I talked openly about not wanting children from about my mid-twenties. It was never an agonising decision, or even a decision at all. It just was, for both of us.
Over a decade later, this choice has become a huge topic of conversation. It’s no longer unusual and I often see it talked about as a logical reaction to the state of the world.
I remember saying back then that this wasn’t a world I’d bring children into. In 2015. Do you remember 2015? Before Trump, before the referendum, before the pandemic. Before the worst of social media and before AI. Thank GOD I felt it even then, because it’s so much worse now.
I often wonder if I’m just going through the same process people did when machines started taking the jobs of factory workers. The worry, the feeling that everything is falling apart. Is this how it felt when the first whispers of concentration camps started to spread? Apathy or substanceless outrage, everywhere, every day.
Life expectancy, literacy, violent crime and so many other markers of quality of life have all vastly improved over the last century. So why does everything feel poisoned?
I imagine people in 1926 would report a greater satisfaction with life than now. Less comparison with others. Less awareness of all the world’s horrors. Less consumerist manipulation everywhere we look.

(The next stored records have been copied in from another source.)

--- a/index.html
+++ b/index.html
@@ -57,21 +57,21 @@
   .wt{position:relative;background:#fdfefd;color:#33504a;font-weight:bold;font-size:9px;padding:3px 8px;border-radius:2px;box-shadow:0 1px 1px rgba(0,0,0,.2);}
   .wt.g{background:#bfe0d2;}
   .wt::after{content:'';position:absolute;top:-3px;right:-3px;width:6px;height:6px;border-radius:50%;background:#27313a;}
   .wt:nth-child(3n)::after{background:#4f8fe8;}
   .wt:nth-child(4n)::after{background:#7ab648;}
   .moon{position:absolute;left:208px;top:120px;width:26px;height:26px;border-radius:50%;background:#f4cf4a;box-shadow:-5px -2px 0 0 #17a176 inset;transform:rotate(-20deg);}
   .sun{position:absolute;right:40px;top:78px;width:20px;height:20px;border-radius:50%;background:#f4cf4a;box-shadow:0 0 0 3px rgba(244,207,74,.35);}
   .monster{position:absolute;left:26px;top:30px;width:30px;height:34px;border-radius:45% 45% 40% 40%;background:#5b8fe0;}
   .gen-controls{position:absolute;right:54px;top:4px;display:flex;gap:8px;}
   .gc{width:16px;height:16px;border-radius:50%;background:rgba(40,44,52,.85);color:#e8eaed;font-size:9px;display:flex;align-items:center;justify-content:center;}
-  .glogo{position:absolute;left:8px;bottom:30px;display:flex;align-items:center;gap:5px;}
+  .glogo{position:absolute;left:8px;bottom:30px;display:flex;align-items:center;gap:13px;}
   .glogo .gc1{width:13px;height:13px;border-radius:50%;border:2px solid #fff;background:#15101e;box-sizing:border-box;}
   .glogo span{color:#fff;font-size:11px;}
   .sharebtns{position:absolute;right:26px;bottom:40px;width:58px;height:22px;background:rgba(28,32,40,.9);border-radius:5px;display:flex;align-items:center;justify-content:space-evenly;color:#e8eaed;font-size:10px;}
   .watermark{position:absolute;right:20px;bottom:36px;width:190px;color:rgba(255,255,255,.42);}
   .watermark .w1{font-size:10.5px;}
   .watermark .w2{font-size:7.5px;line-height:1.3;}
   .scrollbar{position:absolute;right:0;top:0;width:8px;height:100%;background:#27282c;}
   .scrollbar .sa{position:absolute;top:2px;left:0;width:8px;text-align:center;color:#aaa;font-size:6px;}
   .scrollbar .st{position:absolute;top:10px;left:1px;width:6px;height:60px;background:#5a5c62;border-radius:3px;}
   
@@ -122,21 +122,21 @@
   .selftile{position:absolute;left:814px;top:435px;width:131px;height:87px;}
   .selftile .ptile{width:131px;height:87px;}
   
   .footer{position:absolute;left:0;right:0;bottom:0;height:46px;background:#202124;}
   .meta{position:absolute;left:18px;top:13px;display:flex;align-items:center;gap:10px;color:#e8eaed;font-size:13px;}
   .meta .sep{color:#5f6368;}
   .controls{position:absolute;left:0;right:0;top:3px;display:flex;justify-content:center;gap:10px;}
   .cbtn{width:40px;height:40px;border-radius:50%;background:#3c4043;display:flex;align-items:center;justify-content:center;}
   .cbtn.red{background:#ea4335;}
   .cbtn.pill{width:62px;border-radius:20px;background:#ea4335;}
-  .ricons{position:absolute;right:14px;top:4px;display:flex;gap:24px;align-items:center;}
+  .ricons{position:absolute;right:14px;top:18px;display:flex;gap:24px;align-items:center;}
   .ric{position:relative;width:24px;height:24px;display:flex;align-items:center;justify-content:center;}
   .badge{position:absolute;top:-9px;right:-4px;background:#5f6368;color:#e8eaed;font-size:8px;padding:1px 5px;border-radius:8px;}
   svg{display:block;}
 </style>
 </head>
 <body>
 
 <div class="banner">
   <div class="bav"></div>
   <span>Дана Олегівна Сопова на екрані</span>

They were in the same place we are now, chaos-wise. 1926 was the year of the General Strike in the UK: coal miners protesting wage reductions. Capitalism was capitalising, oh boy. The French bombed Damascus. Enormous, deadly hurricanes in Florida and Cuba. A necrophiliac in San Francisco had murdered and raped eight people. Italy readopted the death penalty. Life wasn’t in any way easier.
But they didn’t know about all of it, all at once, all the time. They weren’t shamed, persuaded, pressured and coerced into psychic dead-ends at every turn. I’m sure people living in a small village on the Isle of Wight either didn’t hear about most of this, or read about it a maximum of a couple of times a week in the paper. Consuming news in 10-minute bursts, separated by days of nothing but local, affectable life.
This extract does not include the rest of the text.